**REQUIREMENT**
From the records below, copy each line in which the string "inline" occurs.

**PROVIDED MATERIAL**
────────────────────

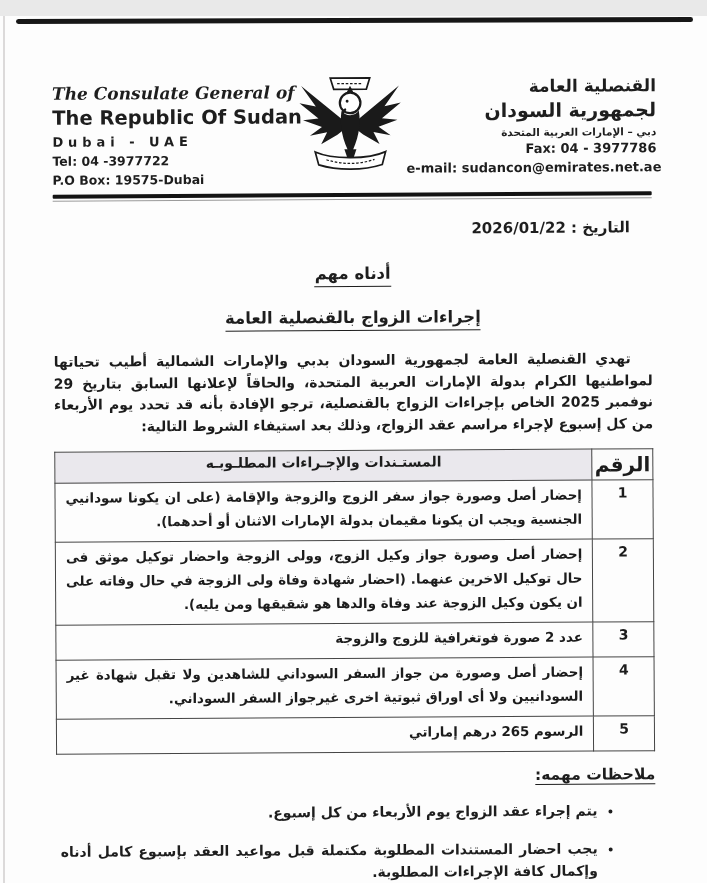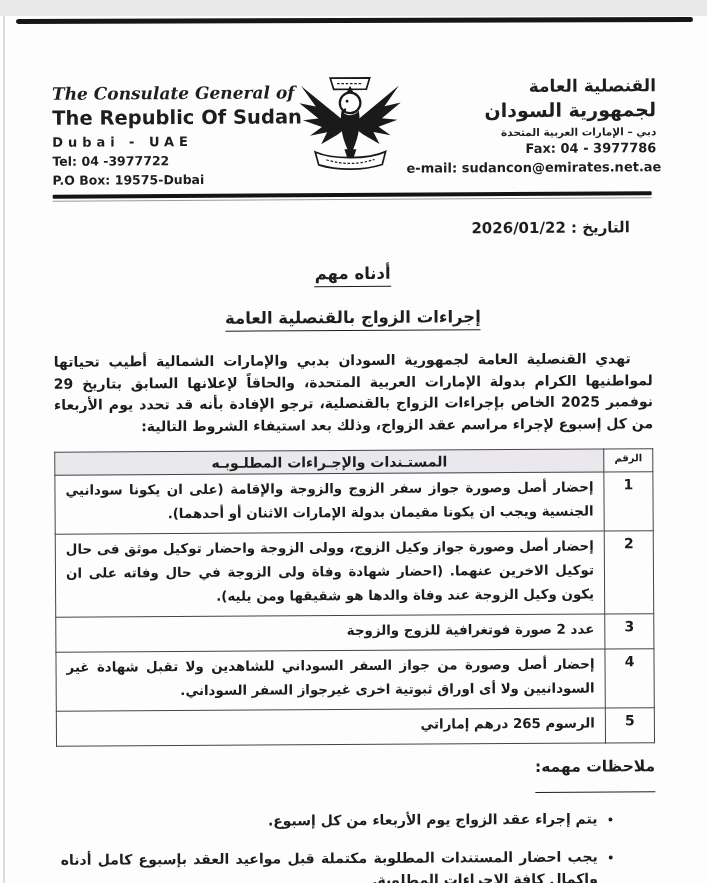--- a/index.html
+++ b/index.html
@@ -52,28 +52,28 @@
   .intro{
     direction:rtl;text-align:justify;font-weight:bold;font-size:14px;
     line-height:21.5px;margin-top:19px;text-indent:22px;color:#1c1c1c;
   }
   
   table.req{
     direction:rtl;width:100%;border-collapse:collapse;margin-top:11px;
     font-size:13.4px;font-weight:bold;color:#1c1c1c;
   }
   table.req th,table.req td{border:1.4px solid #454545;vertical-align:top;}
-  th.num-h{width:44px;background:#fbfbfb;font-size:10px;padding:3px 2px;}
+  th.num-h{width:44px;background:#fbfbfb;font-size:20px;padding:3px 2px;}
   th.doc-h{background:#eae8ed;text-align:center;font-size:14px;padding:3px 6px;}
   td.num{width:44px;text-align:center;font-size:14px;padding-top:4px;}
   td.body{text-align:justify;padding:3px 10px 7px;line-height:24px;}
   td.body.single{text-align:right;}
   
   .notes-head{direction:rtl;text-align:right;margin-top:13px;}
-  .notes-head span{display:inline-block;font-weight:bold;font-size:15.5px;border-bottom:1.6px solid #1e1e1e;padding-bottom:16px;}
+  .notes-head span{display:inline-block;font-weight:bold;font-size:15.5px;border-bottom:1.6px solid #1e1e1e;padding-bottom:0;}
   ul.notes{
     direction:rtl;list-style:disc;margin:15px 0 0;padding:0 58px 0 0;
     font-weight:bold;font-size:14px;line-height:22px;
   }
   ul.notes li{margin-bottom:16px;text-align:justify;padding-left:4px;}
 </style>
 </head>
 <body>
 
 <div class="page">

────────────────────

**ANSWER SPACE**
-  .notes-head span{display:inline-block;font-weight:bold;font-size:15.5px;border-bottom:1.6px solid #1e1e1e;padding-bottom:16px;}
+  .notes-head span{display:inline-block;font-weight:bold;font-size:15.5px;border-bottom:1.6px solid #1e1e1e;padding-bottom:0;}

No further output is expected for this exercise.